HUNTSVILLE, Ala. –The Army on Wednesday released a new framework for its future approach to air and missile defense with the goal of synchronizing modernization efforts and providing maneuver forces with multi-mission capabilities to better prepare for emerging threats.

Lt. Gen. James Dickinson, head of Army Space and Missile Defense Command, told reporters at the AUSA Global Force Symposium here the new document

will ensure development of modernized capabilities follows integration of the Army’s new Multi-Domain Operations concept to ensure forces can defend ground maneuver forces from threats such as hypersonic missiles and drones.

Lt. Gen. James Dickinson, commander of Army Space and Missile Defense Command/Army Forces Strategic Command. Photo: U.S. Army.

“We see ourselves in a much more complex environment with the threats that we face today. That’s whether you’re looking at the UAS threats that we counter today or the sophistication of ballistic missiles, and the emergence of potential hypersonics that are looming with some of our near-peer adversaries,” Dickinson said.  “This gives us a clear path forward. It charters our ability to provide flexible, agile and integrated air and missile defense capability in the multi-domain operations.”

Dickinson said a significant focus of the new framework, the Army’s first air and missile defense pathway update since 2015, is about ensuring missile defense formations have multi-mission capabilities to be more adaptive to changing threats.

“We’re going to have formations of air and missile defense battalions that have a mix of capabilities. They’ll be employed in tailored force packages, composite battalions, platoons and batteries,” Dickinson said. “We may see formations that have a Patriot THAAD. We may see a formation that has Indirect Fire Protection Capability (IFPC) and Patriot mixed.”

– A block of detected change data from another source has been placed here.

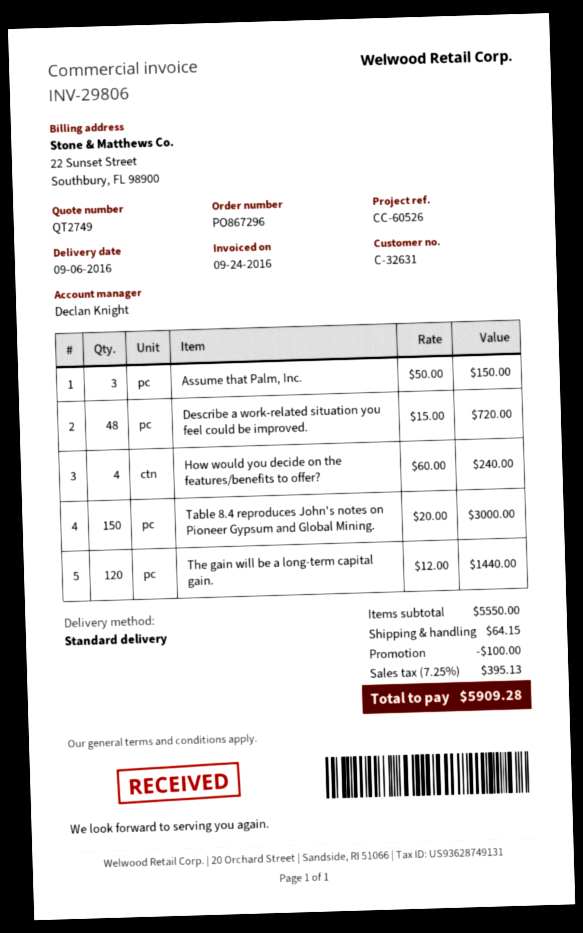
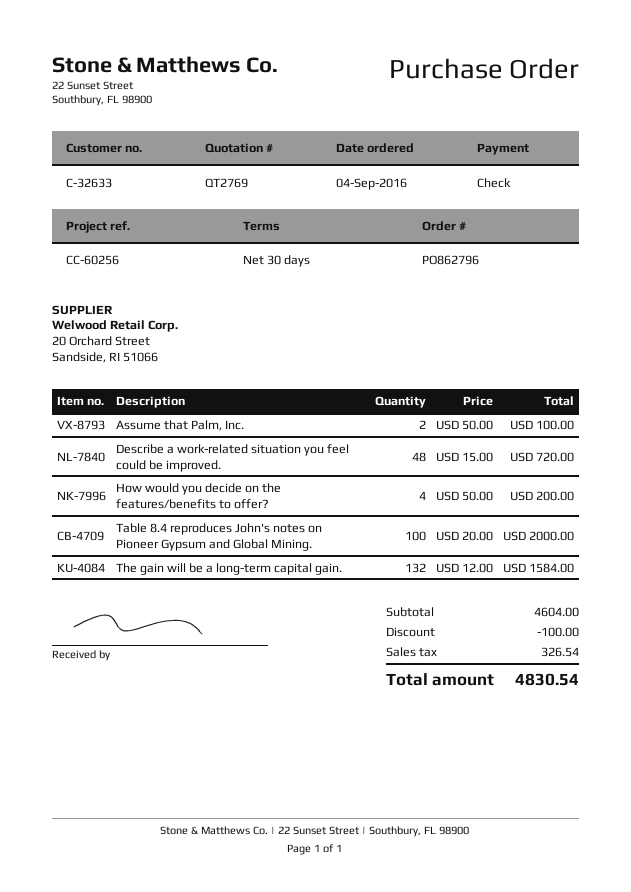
quote number: QT2749 -> QT2769
order number: PO867296 -> PO862796
customer number: C-32631 -> C-32633
reference: CC-60526 -> CC-60256
Assume that Palm, Inc.: 3 x 50.00 = 150.00 -> 2 x 50.00 = 100.00
How would you decide on the features/benefits to offer?: 4 x 60.00 = 240.00 -> 4 x 50.00 = 200.00
Table 8.4 reproduces John's notes on Pioneer Gypsum and Global Mining.: 150 x 20.00 = 3000.00 -> 100 x 20.00 = 2000.00
The gain will be a long-term capital gain.: 120 x 12.00 = 1440.00 -> 132 x 12.00 = 1584.00
subtotal: 5550.00 -> 4604.00
shipping: 64.15 -> none
tax: 395.13 -> 326.54
total: 5909.28 -> 4830.54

The framework also commits to the Army’s future range of missile defense capabilities to include the IBCS command systems being developed by Northrop Grumman [NOC], the Maneuver-SHORAD, IFPC and the Lower Tier Air Missile Defense Sensor (LTAMDS) set to replace the Patriot’s current radar.

Bringing along those capabilities will focus on building up a network-centric approach to future air and missile defense, according to Dickinson.

“We’ll eventually get away from the unit we would recognize today in terms of having the launcher, the sensor, the command and control, into one that you have the command and control element that’s reliant on a netted architecture,” Dickinson said.

Dickinson said the framework is meant to push the Army toward addressing threats through all phases of flight from boost and launch through mid-course and terminal, which he called a requirement as adversaries develop increasingly sophisticated ballistic missile threats.

“Just the sheer number of interceptors that our adversaries have, that becomes a very challenging problem,” Dickinson said. “It’s the ability to employ all three–passive defense, active defense and attack operations–to mitigate and make that calculus a little more winnable from the defense perspective.”